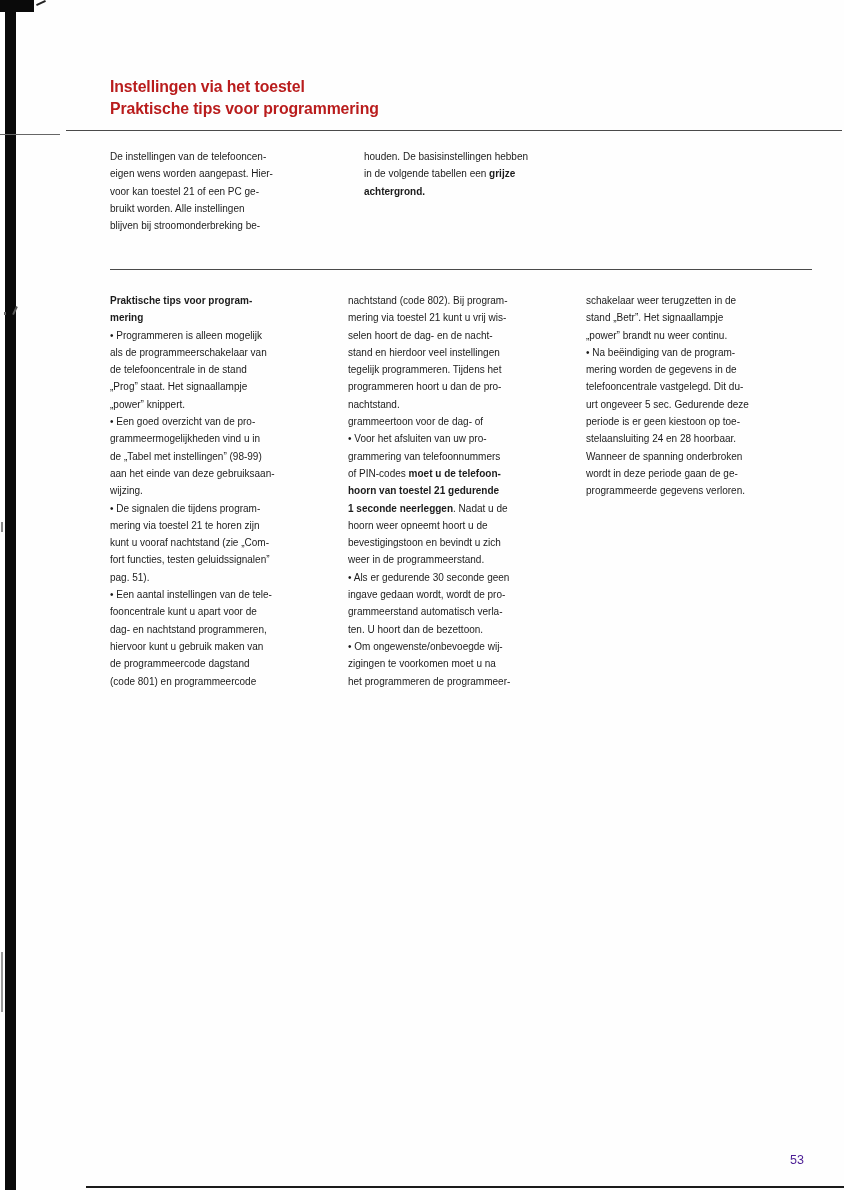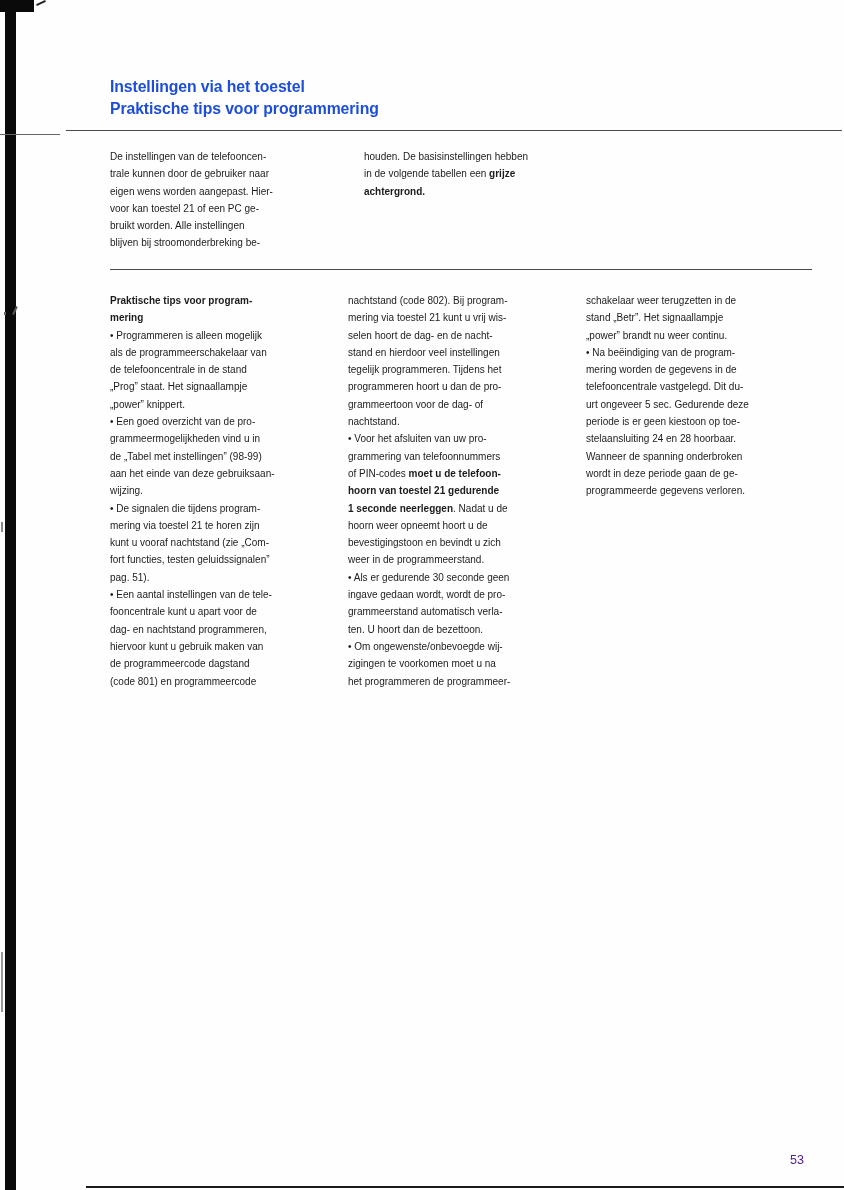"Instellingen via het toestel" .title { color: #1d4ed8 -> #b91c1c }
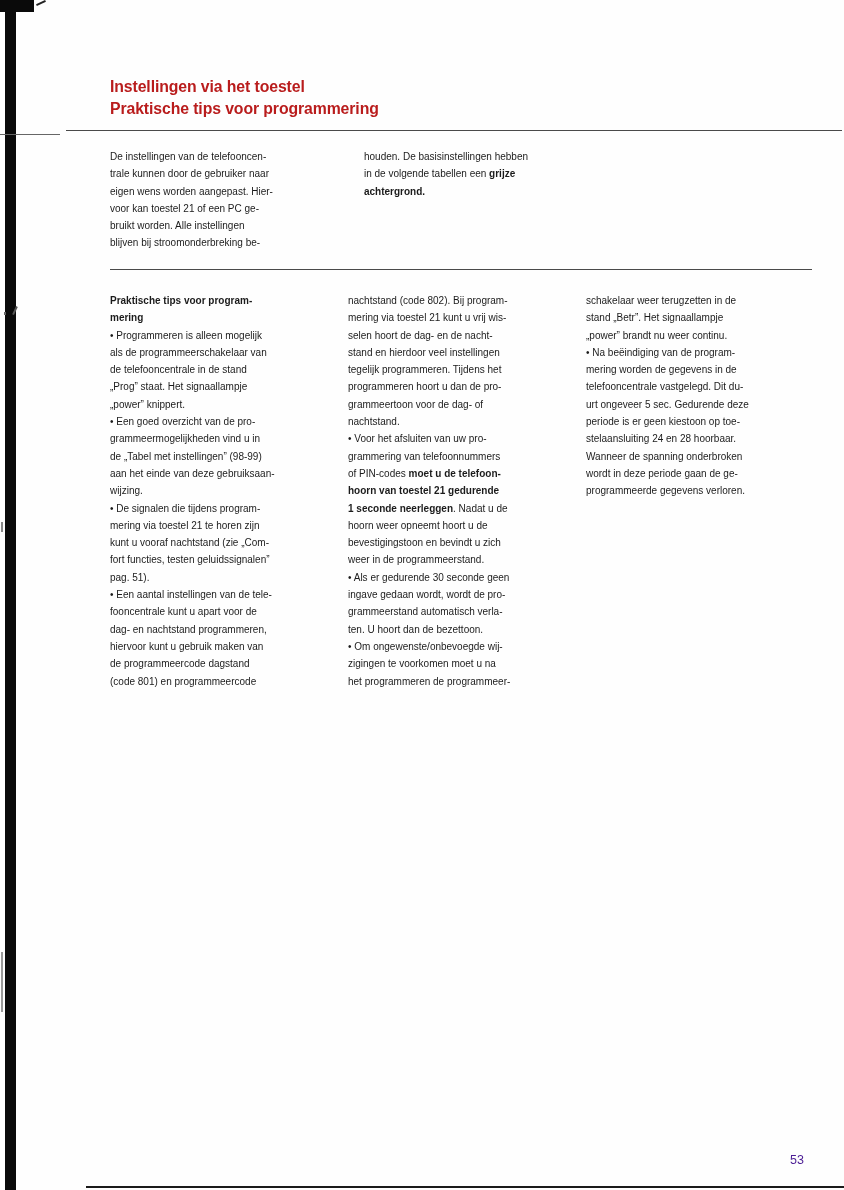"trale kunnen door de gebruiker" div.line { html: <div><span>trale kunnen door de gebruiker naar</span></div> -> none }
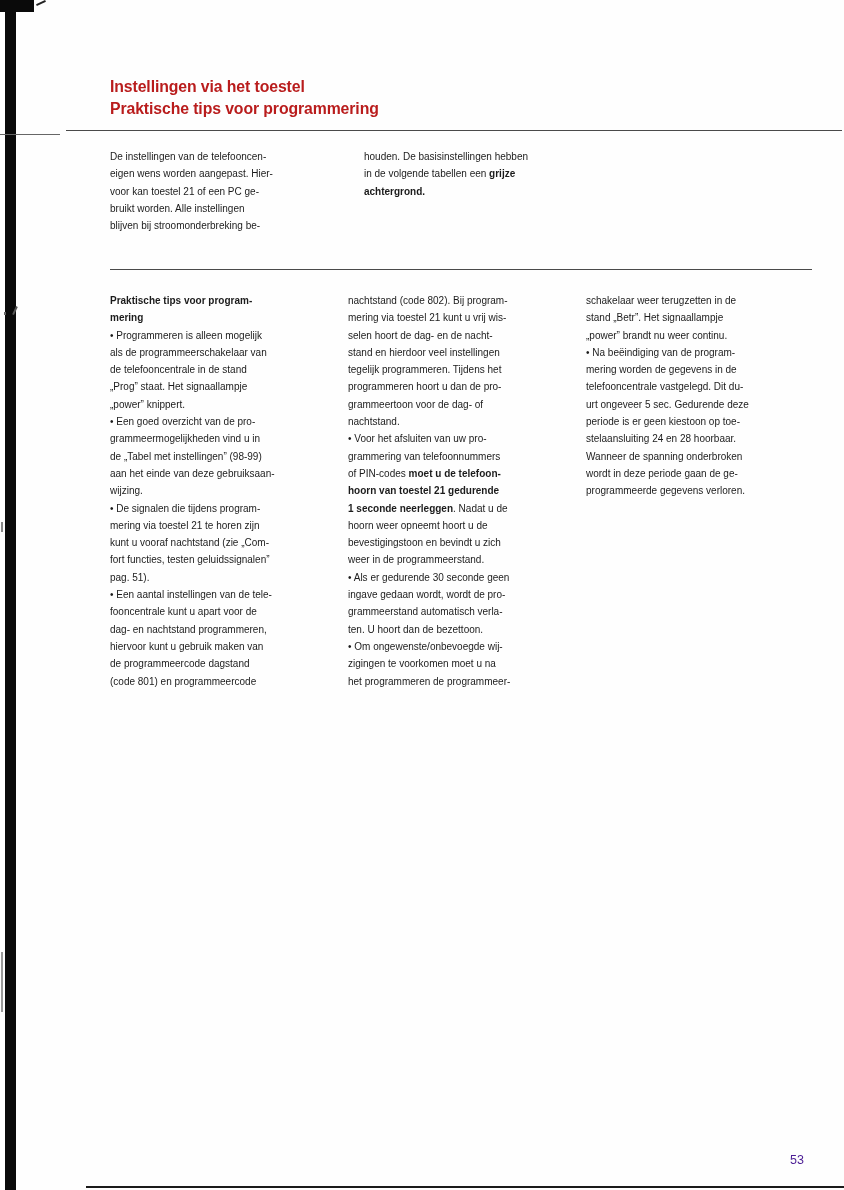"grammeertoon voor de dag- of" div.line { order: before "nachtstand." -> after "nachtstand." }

___

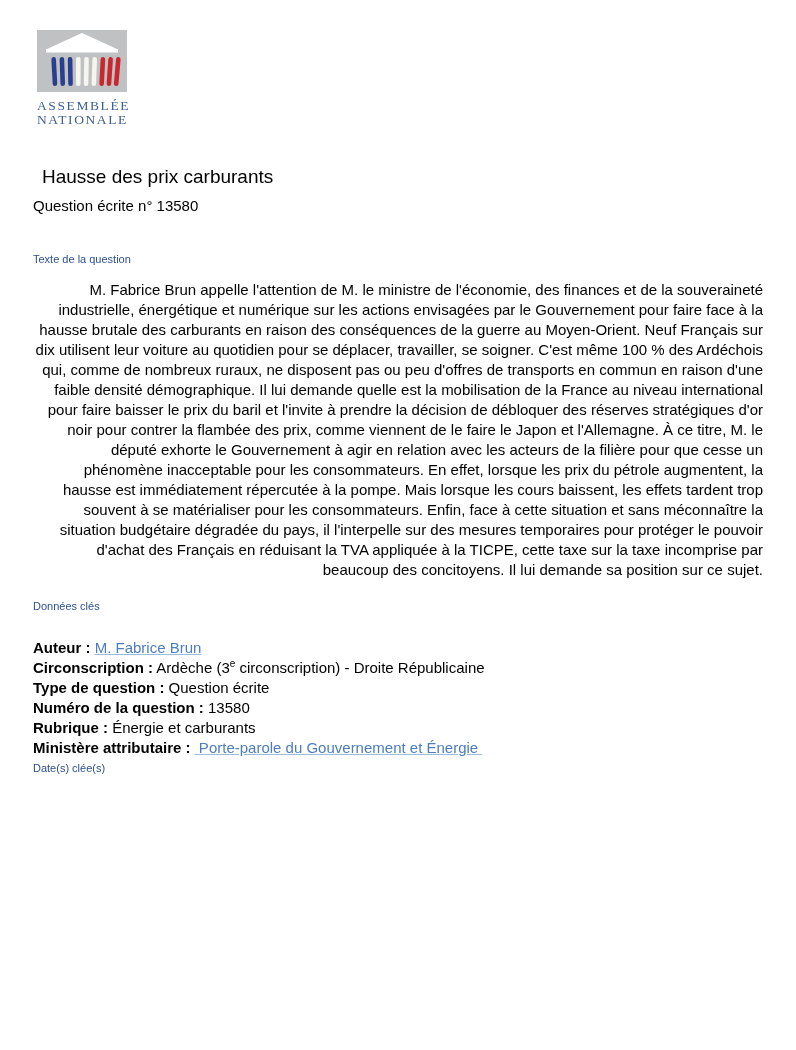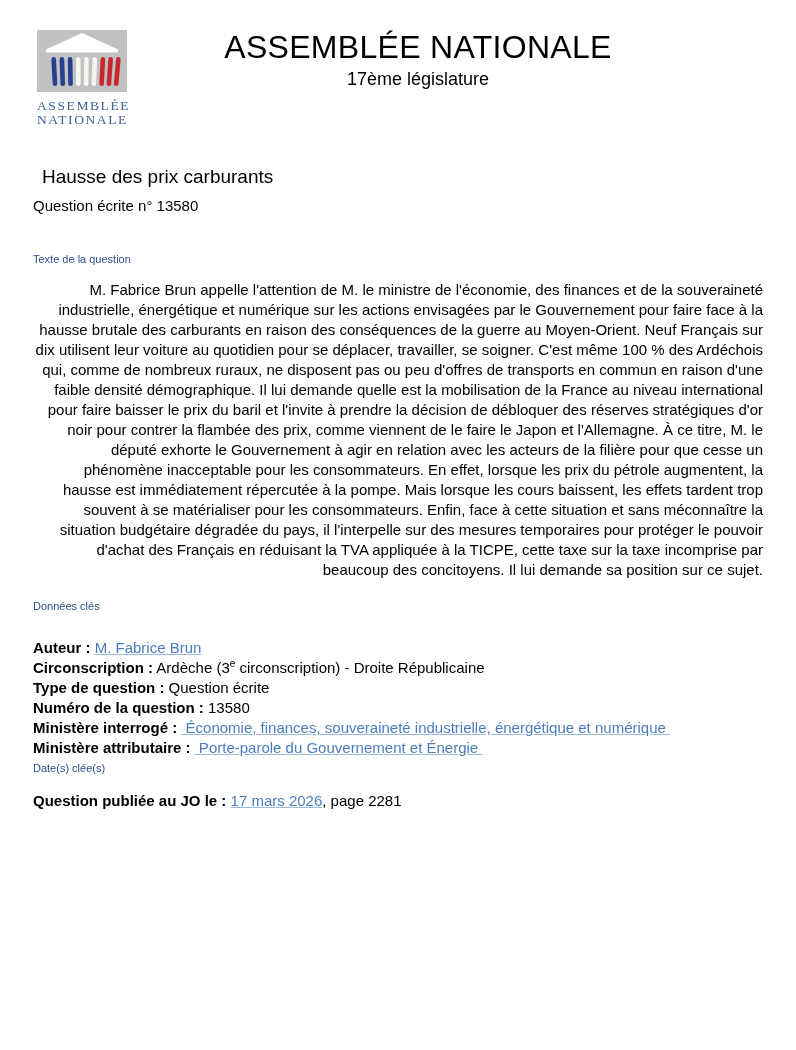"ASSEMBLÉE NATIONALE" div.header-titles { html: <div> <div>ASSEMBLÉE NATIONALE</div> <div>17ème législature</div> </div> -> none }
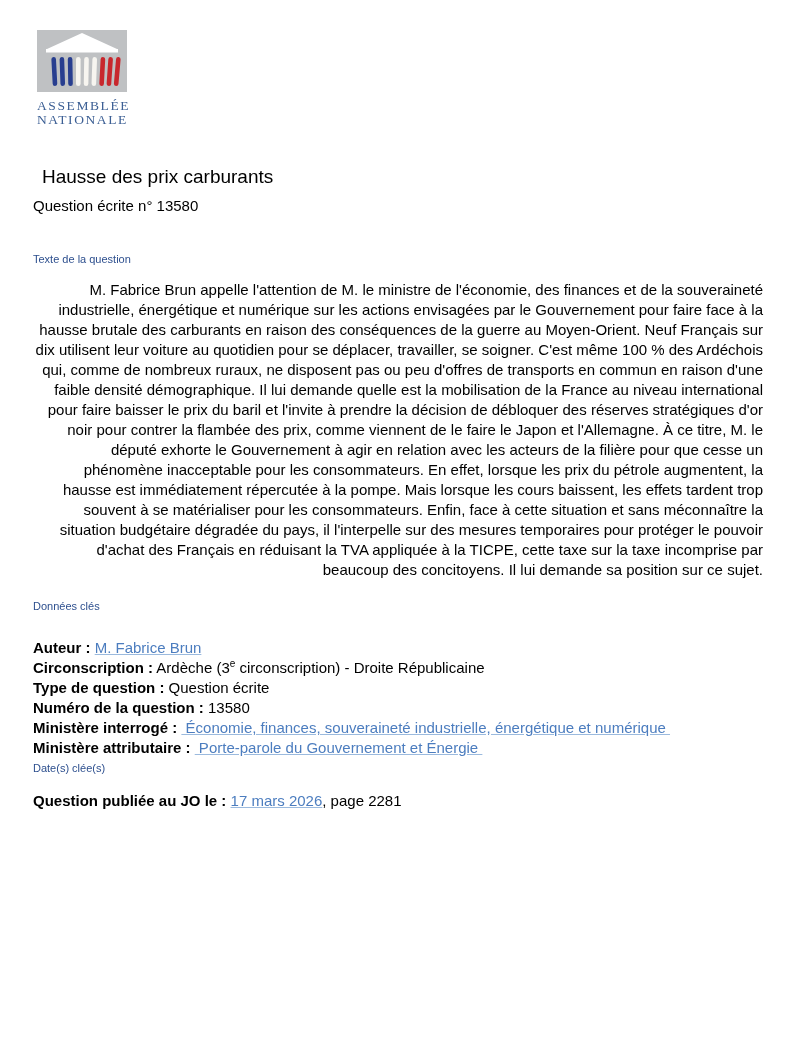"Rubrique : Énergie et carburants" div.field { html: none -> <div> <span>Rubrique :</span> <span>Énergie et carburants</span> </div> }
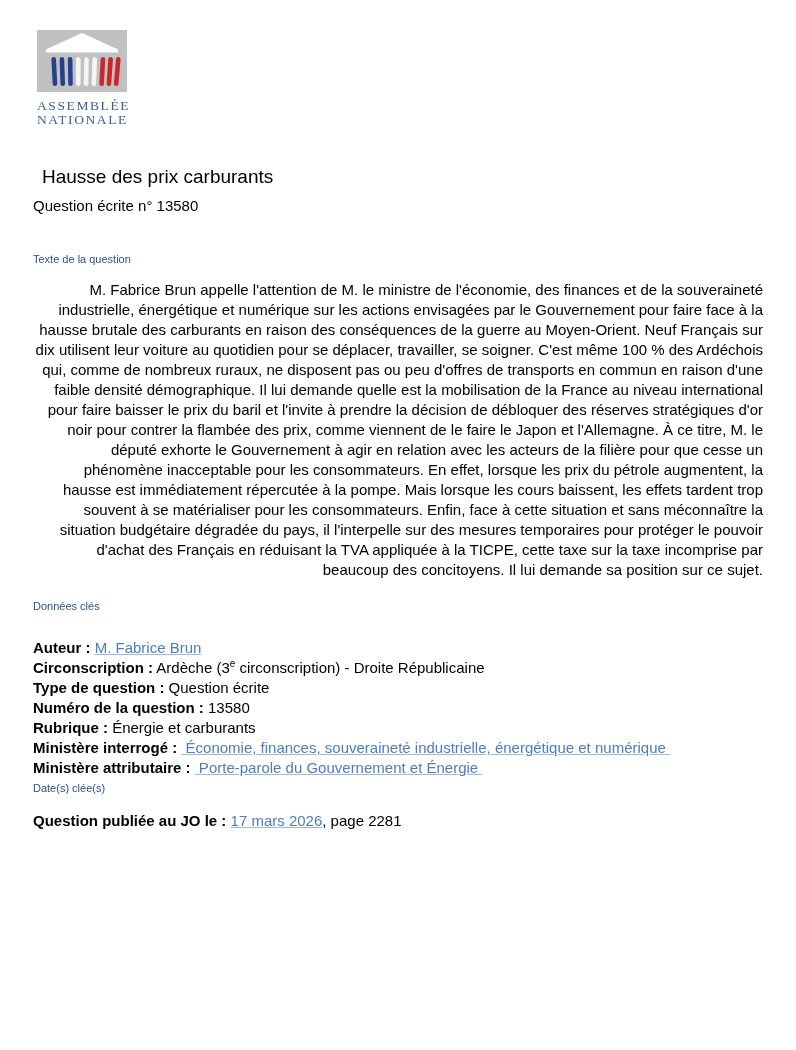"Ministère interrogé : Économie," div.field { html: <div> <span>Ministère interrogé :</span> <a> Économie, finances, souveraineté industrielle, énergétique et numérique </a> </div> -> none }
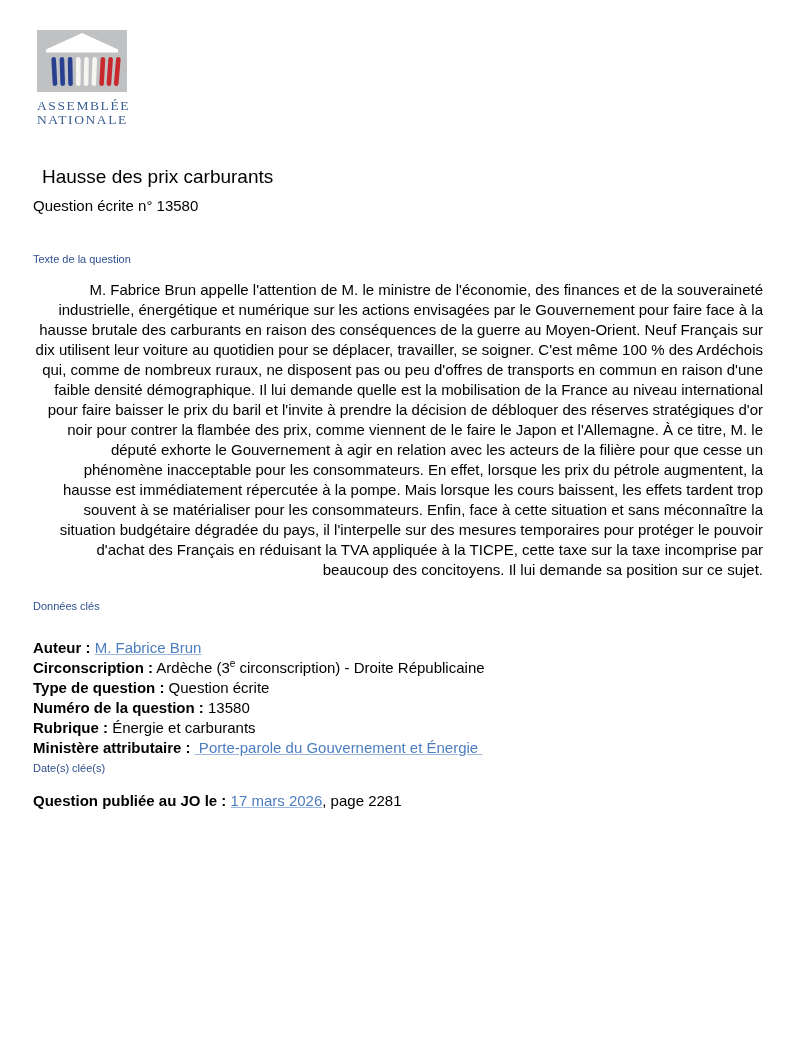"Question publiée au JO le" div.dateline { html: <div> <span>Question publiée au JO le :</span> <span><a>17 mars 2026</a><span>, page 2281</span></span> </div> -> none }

___

# [ACTION ITEM]
Both the line above containing "html: <div> <span>Ministère" and the line containing "html: <div> <span>Question" belong in the copy, along with every line between them; print these exactly and omit the pictures.

# [TASK RESULT]
"Ministère interrogé : Économie," div.field { html: <div> <span>Ministère interrogé :</span> <a> Économie, finances, souveraineté industrielle, énergétique et numérique </a> </div> -> none }
"Question publiée au JO le" div.dateline { html: <div> <span>Question publiée au JO le :</span> <span><a>17 mars 2026</a><span>, page 2281</span></span> </div> -> none }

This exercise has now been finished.